### THE PROBLEM
Transcribe all the lines below exactly. Omit the pictures.

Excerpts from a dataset
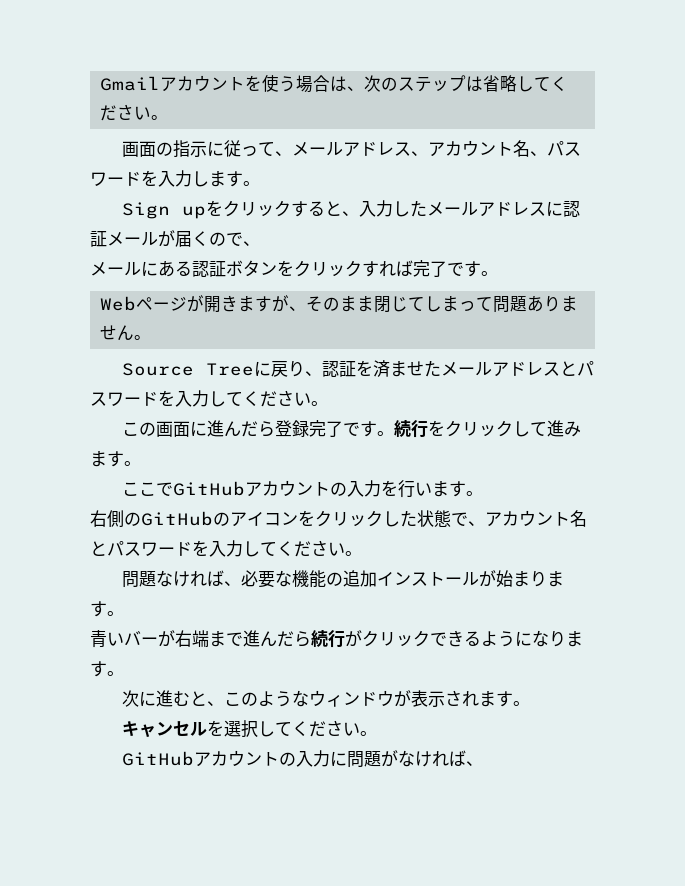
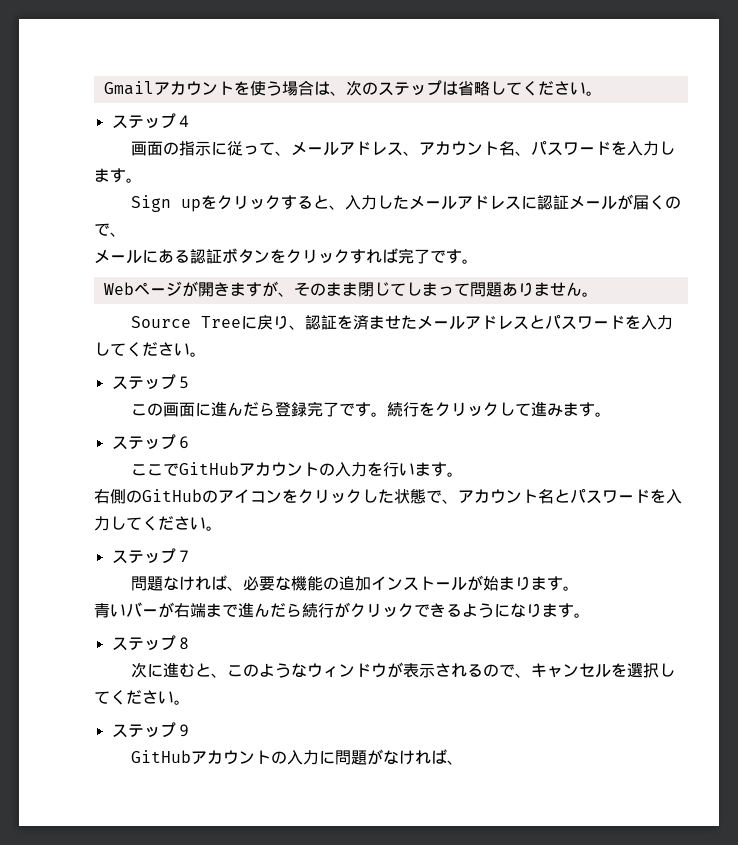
(169, 117) none -> [111,113,192,129] // ステップ４
(328, 403) none -> [111,374,192,390] // ステップ５
(141, 463) none -> [111,434,192,450] // ステップ６
(362, 553) none -> [111,548,192,564] // ステップ７
(124, 673) none -> [111,635,192,651] // ステップ８
[478,691,530,707] ます。 // -> [467,664,532,678] るので、
(377, 733) none -> [111,722,192,738] // ステップ９

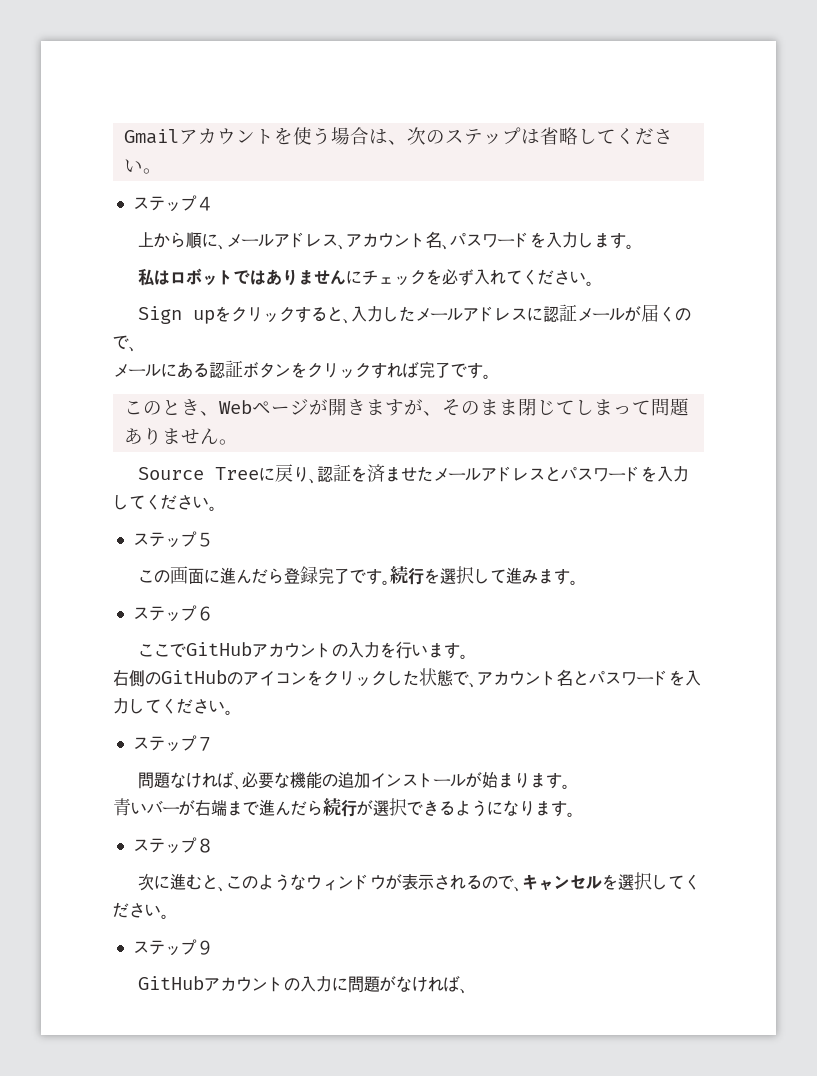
[131,141,276,156] 画面の指示に従って -> [138,232,219,249] 上から順に
(142, 180) none -> [138,268,595,286] // 私はロボットではありませんにチェックを必ず入れてください。
(478, 261) none -> [123,399,219,416] このとき、
[435,402,500,417] クリック -> [440,566,475,584] 選択
[350,603,414,618] クリック -> [373,798,407,816] 選択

### OUTPUT OF THE TASK
(169, 117) none -> [111,113,192,129] // ステップ４
(328, 403) none -> [111,374,192,390] // ステップ５
(141, 463) none -> [111,434,192,450] // ステップ６
(362, 553) none -> [111,548,192,564] // ステップ７
(124, 673) none -> [111,635,192,651] // ステップ８
[478,691,530,707] ます。 // -> [467,664,532,678] るので、
(377, 733) none -> [111,722,192,738] // ステップ９

[131,141,276,156] 画面の指示に従って -> [138,232,219,249] 上から順に
(142, 180) none -> [138,268,595,286] // 私はロボットではありませんにチェックを必ず入れてください。
(478, 261) none -> [123,399,219,416] このとき、
[435,402,500,417] クリック -> [440,566,475,584] 選択
[350,603,414,618] クリック -> [373,798,407,816] 選択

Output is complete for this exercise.